» Problem to work on: Every line of the listing below is to be repeated exactly; the pictures stay out.
_ _ _ _
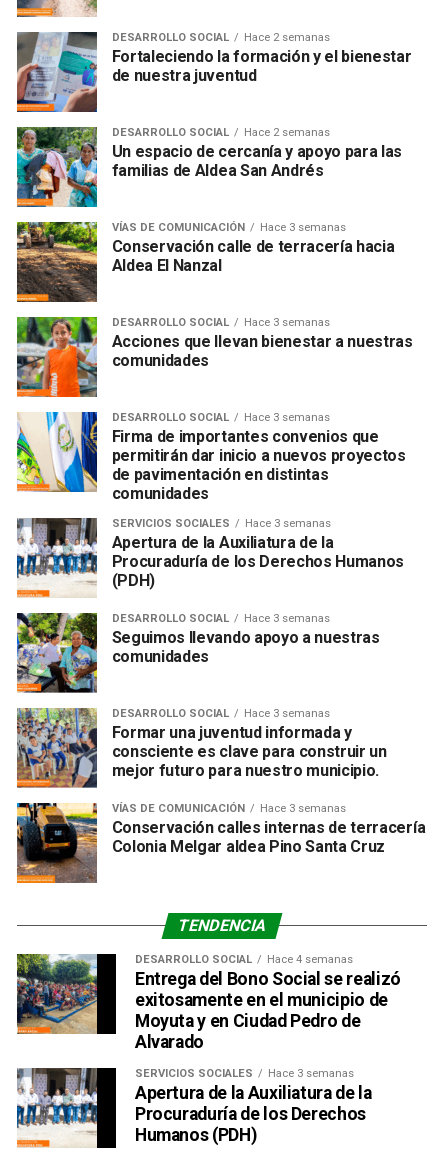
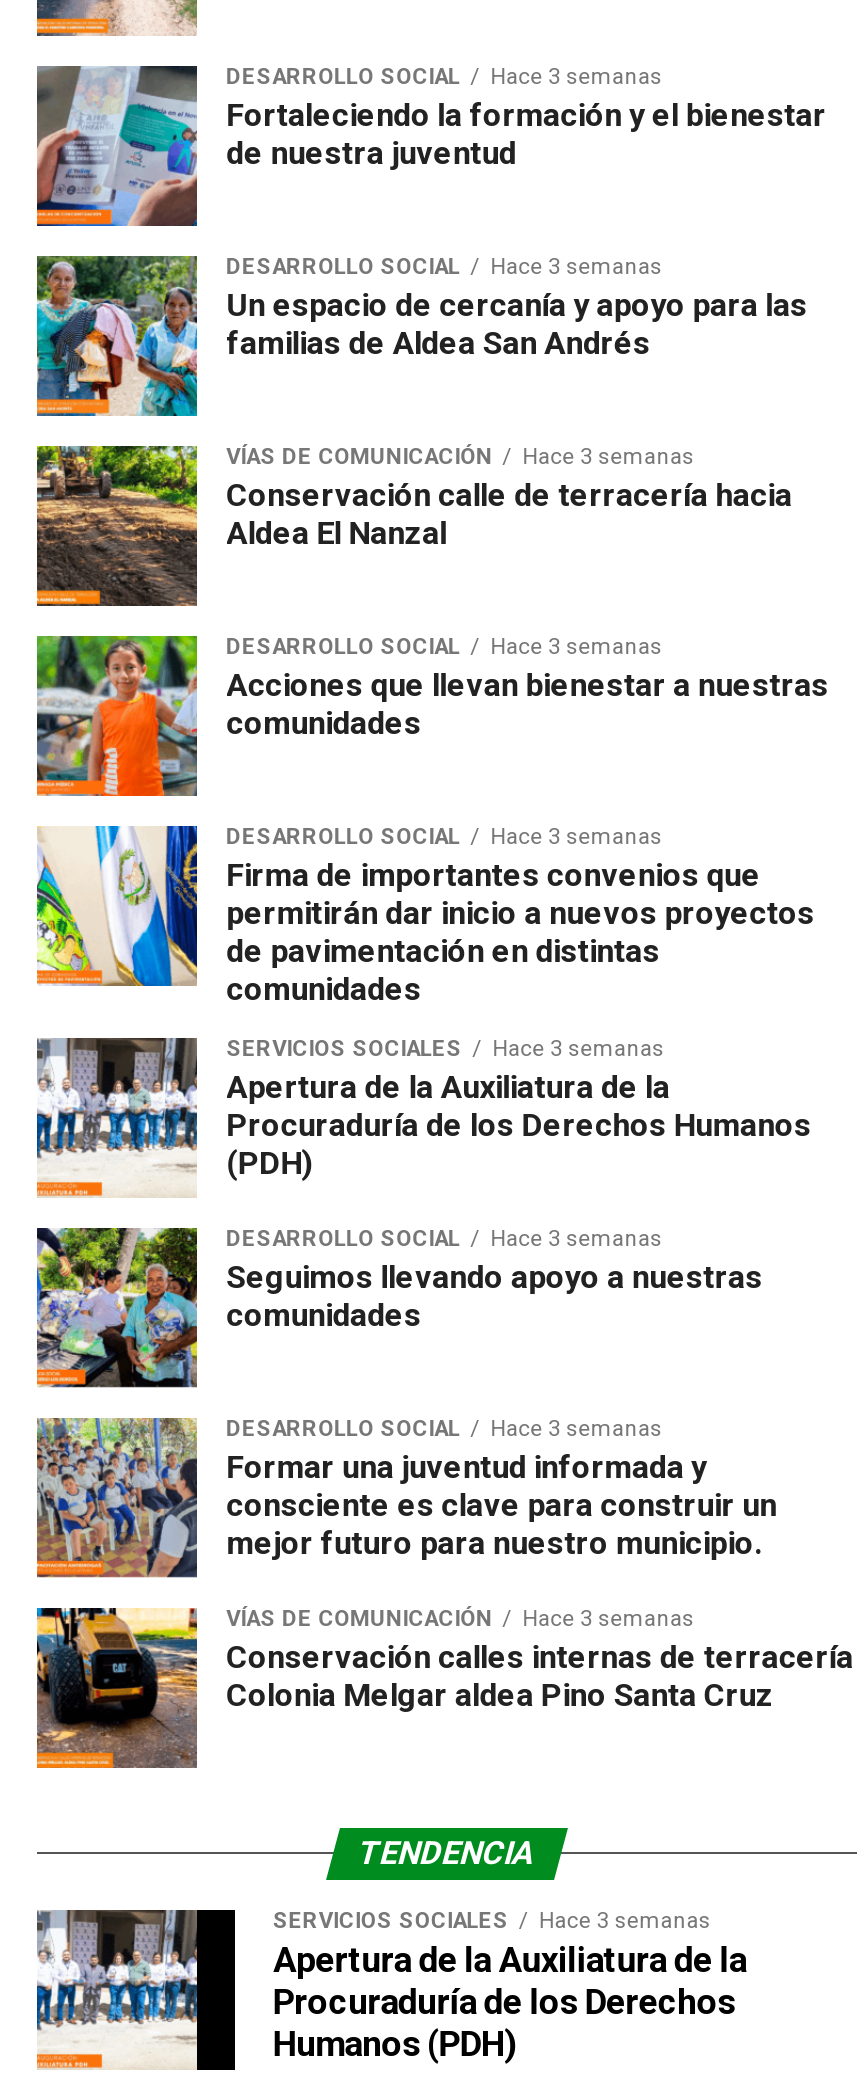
- DESARROLLO SOCIAL Hace 2 semanas
+ DESARROLLO SOCIAL Hace 3 semanas

- DESARROLLO SOCIAL Hace 2 semanas
+ DESARROLLO SOCIAL Hace 3 semanas

- [image]
- DESARROLLO SOCIAL
- Hace 4 semanas
- Entrega del Bono Social se realizó
- exitosamente en el municipio de
- Moyuta y en Ciudad Pedro de
- Alvarado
_ _ _ _
» Solution to this problem:
- DESARROLLO SOCIAL Hace 2 semanas
+ DESARROLLO SOCIAL Hace 3 semanas

- DESARROLLO SOCIAL Hace 2 semanas
+ DESARROLLO SOCIAL Hace 3 semanas

- [image]
- DESARROLLO SOCIAL
- Hace 4 semanas
- Entrega del Bono Social se realizó
- exitosamente en el municipio de
- Moyuta y en Ciudad Pedro de
- Alvarado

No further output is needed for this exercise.